Nothing else made any sort of sense.

No wallet. No ID. No money. No possessions of any kind.

No fucking memory.

When someone goes missing on the news, teams of people gather together and form a search party. Police reports are filed and sometimes candlelight vigils are held in hopes the missing would soon return home. What they don’t ever show you is what happens when no one looks. When the loved ones either don’t know, don’t exist…or just don’t care.

The police searched the missing persons reports throughout the state and then the country with no luck. My fingerprints didn’t match any on record, and neither did my picture.

I learned then that being labeled a missing person didn’t necessarily mean I was missed. At least not enough to require any of the theatrics. No newspaper articles. No channel-six news. No plea from family members for my safe return.

Maybe, it was my fault no one had bothered to look for me. Maybe, I was an asshole and people celebrated the day I went away.

Or ran away.

Or was shipped down river in a fucking Moses basket.

I don’t fucking know. Anything was possible.

I don’t know where I came from.

I don’t know how old I am.

I don’t know my real name.

All I had in the world was reflected back at me in the bathroom mirror of that gas station, and I had no fucking clue who she was.

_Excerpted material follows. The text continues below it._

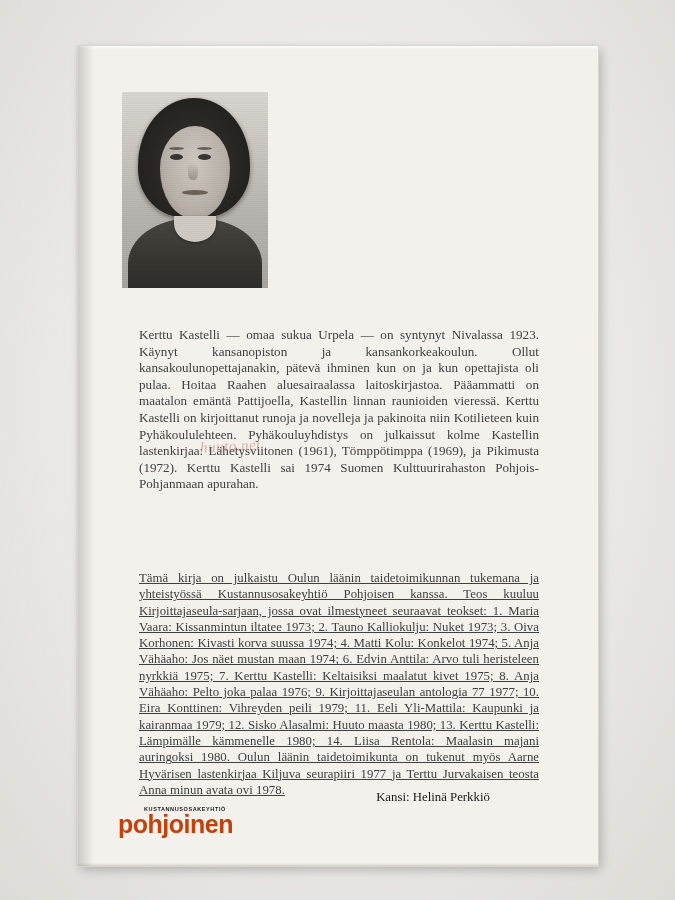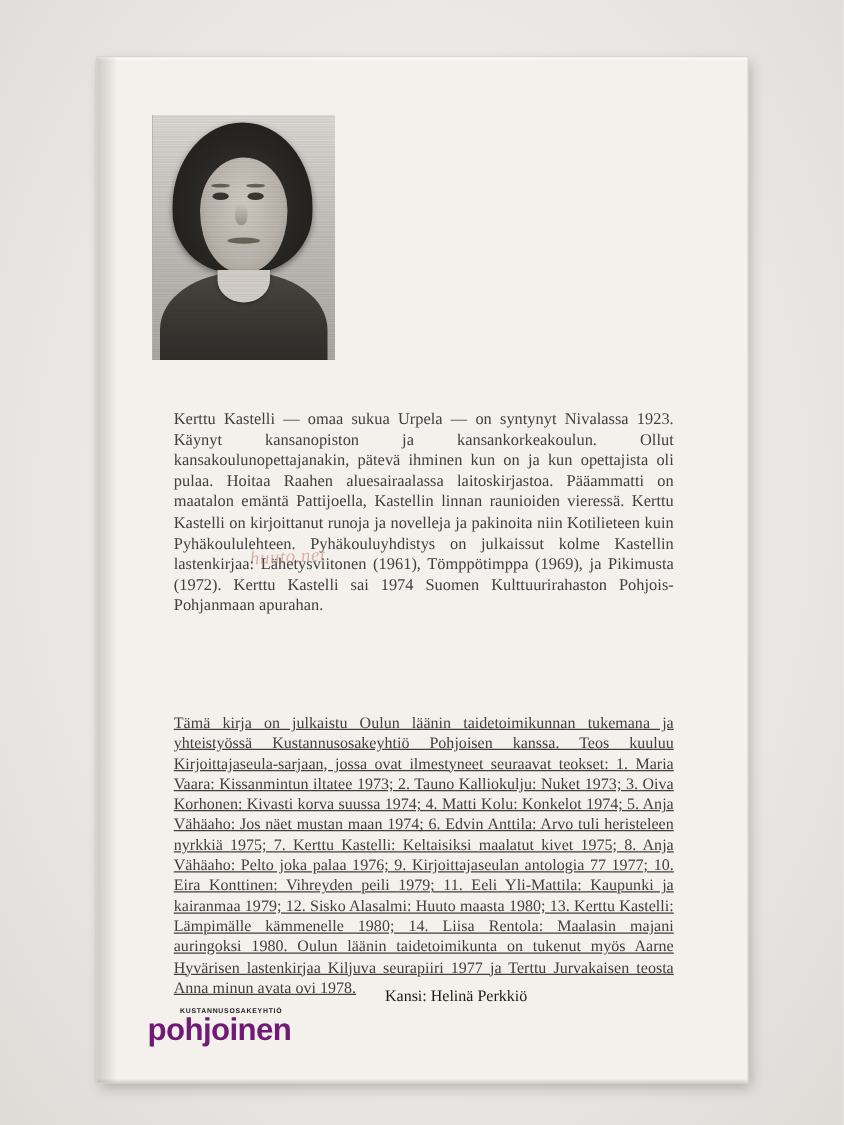"Kansi: Helinä Perkkiö" .credits div { text-align: none -> center }
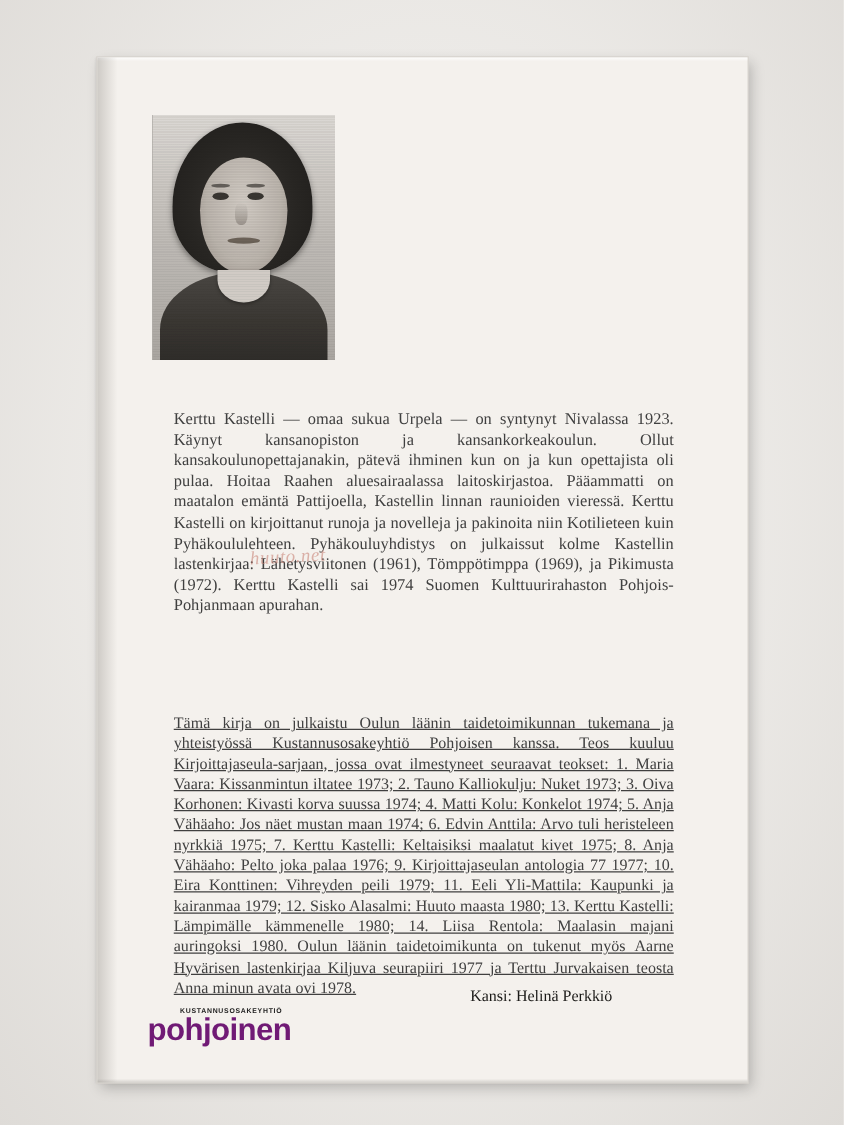"pohjoinen" .logo .name { color: #701a75 -> #c2410c }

Without knowing if I was a minor or not, I was sent to live at Camp Touchy-Feely, where I only lasted a couple of weeks among the serial masturbators and juvenile delinquents. On the night I woke up to find one of the older boys standing at the foot of my bed with his fly unzipped, his dick in his hand, I escaped through a bathroom window. The only thing I left with was the donated clothes on my back, and a nickname.

They called me Doe.

As in Jane Doe.

The only difference between me and a real Jane Doe was a toe-tag because what I was doing sure as shit wasn’t living. Stealing to eat. Sleeping wherever I could find cover from the elements. Begging on the side of freeway off-ramps. Scrounging through restaurant dumpsters.